Spain is also a personal favorite, things get very cramped in Iberia but it keeps things interesting. I love the European colonial game, I like England too but barring Viking invasions they're a little too safe on their little island. I also love religious UHVs, purging heresies and converting heathens by diplomacy or by sword.
Vikings rock too, their sack bonus is crazy on developed cities and encourages a rampaging conquest where you don't conquer to hold land but just to loot and force nations into subjugation and tribute - the true barbarian way!
I liked playing for Mali. Captured all of Africa + Yerushalayim and nearby islands. Won the space race. But I cheated a little: the cities of Timbuktu and Wagadugu were founded by me as an Egyptian. This gave a significant impetus to the growth of civilization. It was interesting!
my favs:
1. Prussia AD 1700. Its scenario gives a perfect flow between war and peace. Rush with initial units - Farm - Rush France with 1 st UU - Farm - Rush Russia with 2nd UU - Victory before collapse
2. China BC3000. Possibly the longest scenario ( is it?) Needs huge amount of micro-management and good amount of luck. Also playing China will let you experience solid 'falls of civs' which you won't experience by playing most of the other civs. Aside from it being already the longest, the last UHV being somewhat catching up the world again near 2000 ( and better with inevitably self destroy again as we are seeing today) would be sweet.

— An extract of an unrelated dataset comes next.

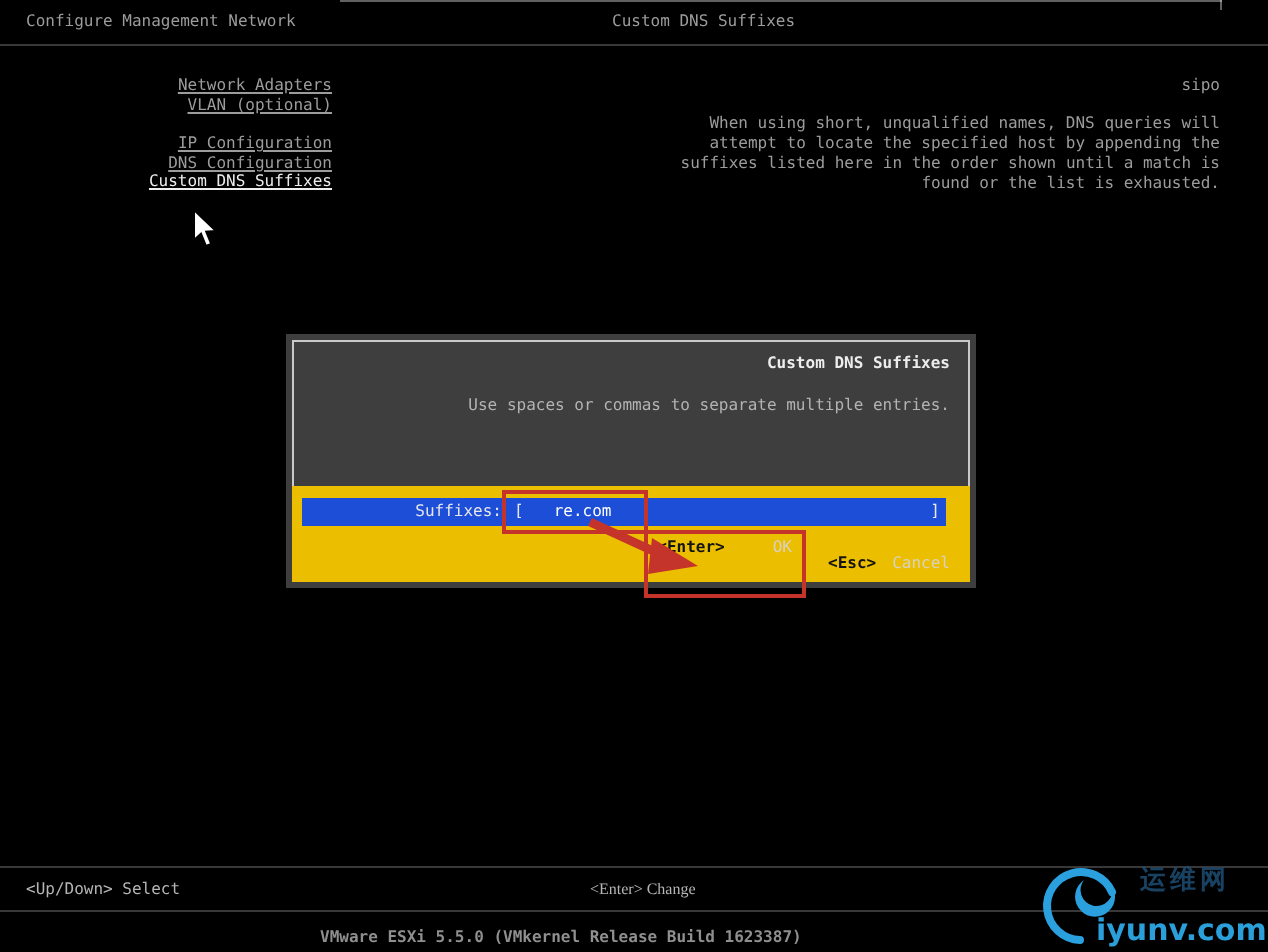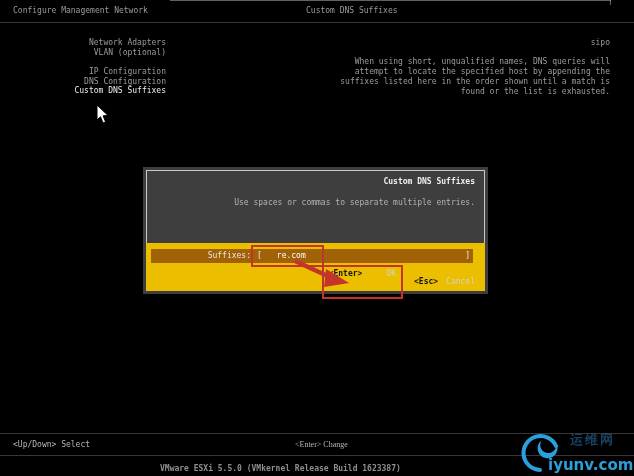"Network Adapters" .menu-item { text-decoration: none -> underline }
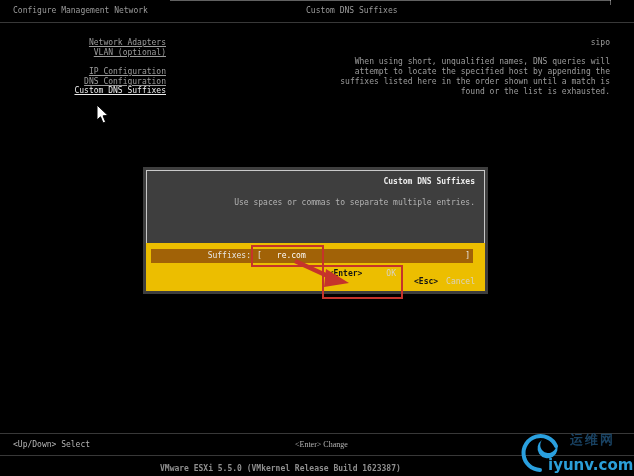"Suffixes:" .suffix-row { background: #a16207 -> #1d4ed8 }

3. France AD 600: similar to Prussia but starts/ends earlier, involves oversea expansion tasks ( which imho isnt really fun. To achieve the 40% lands, you are just not motivated to seize other civ's colony rather than create some underdeveloped midwest huge new cities that never exist in history either)
1) Prussia 1700 AD. Perfect balance between expanding upwards and sideways. I love colonizing southern Africa and going to war with whoever I feel like in Europe. I love giving Berlin every tile it can access and having most of my great people join the city and building a bunch of wonders makes it incredibly powerful later on. Conquering most of Europe and forming an alliance with Russia and America is fun too. Also a wonderful nation to run Egalitarianism and Central Planning on with so many specialists we get basically in all cities.
2) Portugal 600 AD. Fantastic colonial expansion capacity, limited military conflicts if you stay on Spain's good side. I love building a huge overseas empire from one city. Can even keep Brazil all the way to the end if stability is good. My favourite colonial nation by far.
3) Brazil 1700 AD. Lots of land and resources, can have a huge core population which makes it possible to conquer all of South America to build a superstate rivalling Russia and America. Great production too, can build a bunch of wonders. One of my favourite ways to play it is to sign a defensive pact with America right away and then dragging them into epic world wars against basically the entire old world.
4) Russia 1700 AD. There's few things as satisfying as taking an economically crippled country and in the course of a couple of centuries turning it into the greatest powerhouse in the world. Also extra points for having ridiculous production capacity which means lots of nukes and going crazy with them.
5) Tamils 3000 BC. The only old civilization I like to play into the modern era. Carefully placing cities in your core and allocating maximum resources to them gives you a pretty impressive core population which can offset expansion even with not many historical areas. My favourite is sticking mostly to the coasts and colonizing and conquering most of the coast from Mozambique to Java.